Problem - Every line of the entries below from the one containing "customer number: CU62218 -> CU60208" to the one containing "subtotal: 7149.79 -> 4298.00", both ends included, must be written out exactly. No other line belongs in the answer.
[Information provided Boundary: Start]
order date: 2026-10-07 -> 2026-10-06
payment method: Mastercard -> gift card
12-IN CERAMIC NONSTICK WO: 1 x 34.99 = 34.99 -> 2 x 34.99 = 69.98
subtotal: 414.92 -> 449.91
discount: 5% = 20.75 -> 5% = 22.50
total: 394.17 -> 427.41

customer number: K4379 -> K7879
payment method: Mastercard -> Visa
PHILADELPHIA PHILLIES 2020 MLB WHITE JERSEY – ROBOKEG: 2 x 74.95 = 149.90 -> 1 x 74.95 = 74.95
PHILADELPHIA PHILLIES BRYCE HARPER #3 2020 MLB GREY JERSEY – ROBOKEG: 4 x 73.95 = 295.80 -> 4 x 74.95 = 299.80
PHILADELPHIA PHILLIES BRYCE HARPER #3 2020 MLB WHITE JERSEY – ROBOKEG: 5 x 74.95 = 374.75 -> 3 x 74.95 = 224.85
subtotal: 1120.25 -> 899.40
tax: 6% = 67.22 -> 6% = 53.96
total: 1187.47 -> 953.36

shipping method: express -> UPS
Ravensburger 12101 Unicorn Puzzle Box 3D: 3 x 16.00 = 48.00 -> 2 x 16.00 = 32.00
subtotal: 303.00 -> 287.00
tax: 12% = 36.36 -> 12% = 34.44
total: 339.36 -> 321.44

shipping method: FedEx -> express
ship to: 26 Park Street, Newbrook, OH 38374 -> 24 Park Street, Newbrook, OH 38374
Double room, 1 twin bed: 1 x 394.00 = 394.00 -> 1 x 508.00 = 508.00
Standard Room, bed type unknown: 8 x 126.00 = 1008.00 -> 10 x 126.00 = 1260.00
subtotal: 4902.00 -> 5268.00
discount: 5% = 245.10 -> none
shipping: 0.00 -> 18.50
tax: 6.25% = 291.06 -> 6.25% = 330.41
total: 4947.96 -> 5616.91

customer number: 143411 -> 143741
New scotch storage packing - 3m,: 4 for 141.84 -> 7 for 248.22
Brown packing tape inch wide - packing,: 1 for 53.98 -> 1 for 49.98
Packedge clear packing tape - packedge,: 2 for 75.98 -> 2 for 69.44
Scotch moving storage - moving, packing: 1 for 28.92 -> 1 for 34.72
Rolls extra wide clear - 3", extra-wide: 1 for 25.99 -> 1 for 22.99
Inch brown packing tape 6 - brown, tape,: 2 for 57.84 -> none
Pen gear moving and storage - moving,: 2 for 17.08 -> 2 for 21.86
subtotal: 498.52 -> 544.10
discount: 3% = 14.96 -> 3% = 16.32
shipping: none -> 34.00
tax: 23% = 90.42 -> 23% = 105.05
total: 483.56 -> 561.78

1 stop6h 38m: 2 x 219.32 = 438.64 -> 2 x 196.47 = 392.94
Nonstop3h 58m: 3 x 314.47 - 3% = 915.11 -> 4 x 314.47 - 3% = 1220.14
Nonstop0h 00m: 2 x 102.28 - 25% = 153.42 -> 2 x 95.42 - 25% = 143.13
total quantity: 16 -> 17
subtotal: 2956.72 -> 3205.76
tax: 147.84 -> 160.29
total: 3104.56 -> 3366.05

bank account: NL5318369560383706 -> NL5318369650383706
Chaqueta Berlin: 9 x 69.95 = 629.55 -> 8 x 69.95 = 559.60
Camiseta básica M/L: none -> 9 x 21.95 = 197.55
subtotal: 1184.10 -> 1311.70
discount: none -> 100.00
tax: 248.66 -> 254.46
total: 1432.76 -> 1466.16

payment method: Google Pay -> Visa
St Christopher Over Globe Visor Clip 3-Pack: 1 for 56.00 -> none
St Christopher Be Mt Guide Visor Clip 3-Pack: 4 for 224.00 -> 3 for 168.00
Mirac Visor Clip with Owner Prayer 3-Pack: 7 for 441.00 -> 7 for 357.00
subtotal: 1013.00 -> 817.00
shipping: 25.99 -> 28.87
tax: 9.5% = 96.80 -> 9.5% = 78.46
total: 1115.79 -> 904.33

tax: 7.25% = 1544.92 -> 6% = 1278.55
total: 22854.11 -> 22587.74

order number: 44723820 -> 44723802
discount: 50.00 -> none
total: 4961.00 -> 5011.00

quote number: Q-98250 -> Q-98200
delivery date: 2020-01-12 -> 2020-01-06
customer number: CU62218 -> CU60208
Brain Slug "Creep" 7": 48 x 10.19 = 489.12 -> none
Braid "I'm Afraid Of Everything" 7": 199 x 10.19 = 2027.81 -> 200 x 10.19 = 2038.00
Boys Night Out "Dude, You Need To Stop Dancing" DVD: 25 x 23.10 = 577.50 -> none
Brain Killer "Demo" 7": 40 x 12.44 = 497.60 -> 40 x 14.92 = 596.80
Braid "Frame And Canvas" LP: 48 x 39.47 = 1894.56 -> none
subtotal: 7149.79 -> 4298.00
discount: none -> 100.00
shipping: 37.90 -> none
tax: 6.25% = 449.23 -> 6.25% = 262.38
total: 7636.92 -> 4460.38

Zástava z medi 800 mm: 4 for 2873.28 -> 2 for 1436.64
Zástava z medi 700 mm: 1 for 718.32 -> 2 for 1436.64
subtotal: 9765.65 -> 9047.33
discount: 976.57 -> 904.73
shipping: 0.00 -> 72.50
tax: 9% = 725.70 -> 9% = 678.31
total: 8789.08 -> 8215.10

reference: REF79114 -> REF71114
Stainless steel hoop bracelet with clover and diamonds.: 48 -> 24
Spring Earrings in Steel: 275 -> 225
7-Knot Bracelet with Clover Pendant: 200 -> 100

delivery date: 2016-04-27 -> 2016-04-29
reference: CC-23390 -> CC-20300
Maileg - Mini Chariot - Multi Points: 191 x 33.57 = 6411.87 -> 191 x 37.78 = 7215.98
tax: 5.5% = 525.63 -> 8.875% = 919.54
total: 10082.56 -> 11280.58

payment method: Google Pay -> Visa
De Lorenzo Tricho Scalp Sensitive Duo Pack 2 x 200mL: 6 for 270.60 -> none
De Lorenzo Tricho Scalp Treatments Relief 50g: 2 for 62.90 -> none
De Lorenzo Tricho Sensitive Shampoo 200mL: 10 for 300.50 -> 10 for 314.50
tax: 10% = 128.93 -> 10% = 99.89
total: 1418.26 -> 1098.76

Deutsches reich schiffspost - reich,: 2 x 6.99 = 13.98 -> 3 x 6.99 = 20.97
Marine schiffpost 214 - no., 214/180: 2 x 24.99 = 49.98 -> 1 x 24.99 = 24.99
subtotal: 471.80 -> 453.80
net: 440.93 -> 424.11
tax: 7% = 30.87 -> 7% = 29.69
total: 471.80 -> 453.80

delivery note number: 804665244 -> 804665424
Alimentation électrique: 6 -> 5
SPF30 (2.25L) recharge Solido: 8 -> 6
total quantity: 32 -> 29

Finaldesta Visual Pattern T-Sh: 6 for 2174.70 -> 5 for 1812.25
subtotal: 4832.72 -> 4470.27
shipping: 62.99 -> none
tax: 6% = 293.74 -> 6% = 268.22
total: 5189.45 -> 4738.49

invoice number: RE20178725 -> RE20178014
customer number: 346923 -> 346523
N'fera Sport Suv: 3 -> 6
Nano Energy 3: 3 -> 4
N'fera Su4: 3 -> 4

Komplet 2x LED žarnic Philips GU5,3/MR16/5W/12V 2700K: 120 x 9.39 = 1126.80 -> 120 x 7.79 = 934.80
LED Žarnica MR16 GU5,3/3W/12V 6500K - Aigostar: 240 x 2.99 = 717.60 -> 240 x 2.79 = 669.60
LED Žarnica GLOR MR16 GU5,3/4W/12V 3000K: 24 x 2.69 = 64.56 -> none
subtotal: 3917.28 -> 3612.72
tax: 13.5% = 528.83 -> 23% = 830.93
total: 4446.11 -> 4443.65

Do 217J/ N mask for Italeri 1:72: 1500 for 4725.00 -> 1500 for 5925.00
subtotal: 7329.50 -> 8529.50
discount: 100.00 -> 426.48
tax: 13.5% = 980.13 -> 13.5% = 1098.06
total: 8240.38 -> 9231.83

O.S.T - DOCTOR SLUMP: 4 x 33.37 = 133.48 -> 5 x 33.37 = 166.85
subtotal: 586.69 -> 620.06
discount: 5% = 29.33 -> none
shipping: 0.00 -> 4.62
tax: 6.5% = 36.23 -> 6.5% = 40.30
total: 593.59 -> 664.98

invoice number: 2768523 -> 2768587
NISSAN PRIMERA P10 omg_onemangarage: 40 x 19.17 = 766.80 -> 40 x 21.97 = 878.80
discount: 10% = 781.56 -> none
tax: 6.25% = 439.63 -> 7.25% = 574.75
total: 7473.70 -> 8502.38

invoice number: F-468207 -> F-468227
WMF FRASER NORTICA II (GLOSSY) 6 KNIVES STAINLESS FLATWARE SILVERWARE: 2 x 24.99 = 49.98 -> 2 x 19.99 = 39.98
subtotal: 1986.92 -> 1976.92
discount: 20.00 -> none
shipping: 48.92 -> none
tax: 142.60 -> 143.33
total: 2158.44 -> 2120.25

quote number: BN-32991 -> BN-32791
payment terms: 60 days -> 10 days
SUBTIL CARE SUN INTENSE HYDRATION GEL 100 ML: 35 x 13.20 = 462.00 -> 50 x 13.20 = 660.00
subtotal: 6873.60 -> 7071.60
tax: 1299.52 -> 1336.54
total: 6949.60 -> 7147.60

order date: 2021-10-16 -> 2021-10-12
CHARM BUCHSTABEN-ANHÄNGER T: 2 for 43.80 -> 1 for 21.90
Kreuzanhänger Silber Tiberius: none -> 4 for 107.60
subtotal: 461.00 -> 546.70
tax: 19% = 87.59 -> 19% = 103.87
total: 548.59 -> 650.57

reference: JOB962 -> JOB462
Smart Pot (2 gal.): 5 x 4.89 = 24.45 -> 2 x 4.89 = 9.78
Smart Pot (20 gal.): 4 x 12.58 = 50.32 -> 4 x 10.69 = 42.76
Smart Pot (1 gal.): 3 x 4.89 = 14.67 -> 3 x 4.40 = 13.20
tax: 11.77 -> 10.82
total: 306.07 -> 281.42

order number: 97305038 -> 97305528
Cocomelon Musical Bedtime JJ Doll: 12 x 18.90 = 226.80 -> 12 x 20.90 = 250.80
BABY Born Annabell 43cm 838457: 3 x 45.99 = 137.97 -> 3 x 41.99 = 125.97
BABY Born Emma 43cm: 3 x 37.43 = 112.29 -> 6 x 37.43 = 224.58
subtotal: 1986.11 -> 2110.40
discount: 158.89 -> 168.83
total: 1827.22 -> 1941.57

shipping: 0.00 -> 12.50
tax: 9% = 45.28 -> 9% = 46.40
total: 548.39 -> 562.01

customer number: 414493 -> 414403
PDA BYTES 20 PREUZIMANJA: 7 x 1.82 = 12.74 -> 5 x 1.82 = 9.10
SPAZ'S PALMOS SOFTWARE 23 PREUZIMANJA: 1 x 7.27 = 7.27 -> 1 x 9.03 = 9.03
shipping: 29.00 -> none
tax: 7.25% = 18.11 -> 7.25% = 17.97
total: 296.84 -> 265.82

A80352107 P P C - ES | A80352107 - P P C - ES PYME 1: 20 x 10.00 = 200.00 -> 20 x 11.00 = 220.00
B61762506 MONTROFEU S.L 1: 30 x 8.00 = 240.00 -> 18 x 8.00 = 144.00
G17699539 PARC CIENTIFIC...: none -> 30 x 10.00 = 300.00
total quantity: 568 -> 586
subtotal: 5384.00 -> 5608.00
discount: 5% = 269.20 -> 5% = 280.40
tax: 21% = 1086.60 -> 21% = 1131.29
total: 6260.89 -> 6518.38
[Information provided Boundary: End]
Answer to the problem -
customer number: CU62218 -> CU60208
Brain Slug "Creep" 7": 48 x 10.19 = 489.12 -> none
Braid "I'm Afraid Of Everything" 7": 199 x 10.19 = 2027.81 -> 200 x 10.19 = 2038.00
Boys Night Out "Dude, You Need To Stop Dancing" DVD: 25 x 23.10 = 577.50 -> none
Brain Killer "Demo" 7": 40 x 12.44 = 497.60 -> 40 x 14.92 = 596.80
Braid "Frame And Canvas" LP: 48 x 39.47 = 1894.56 -> none
subtotal: 7149.79 -> 4298.00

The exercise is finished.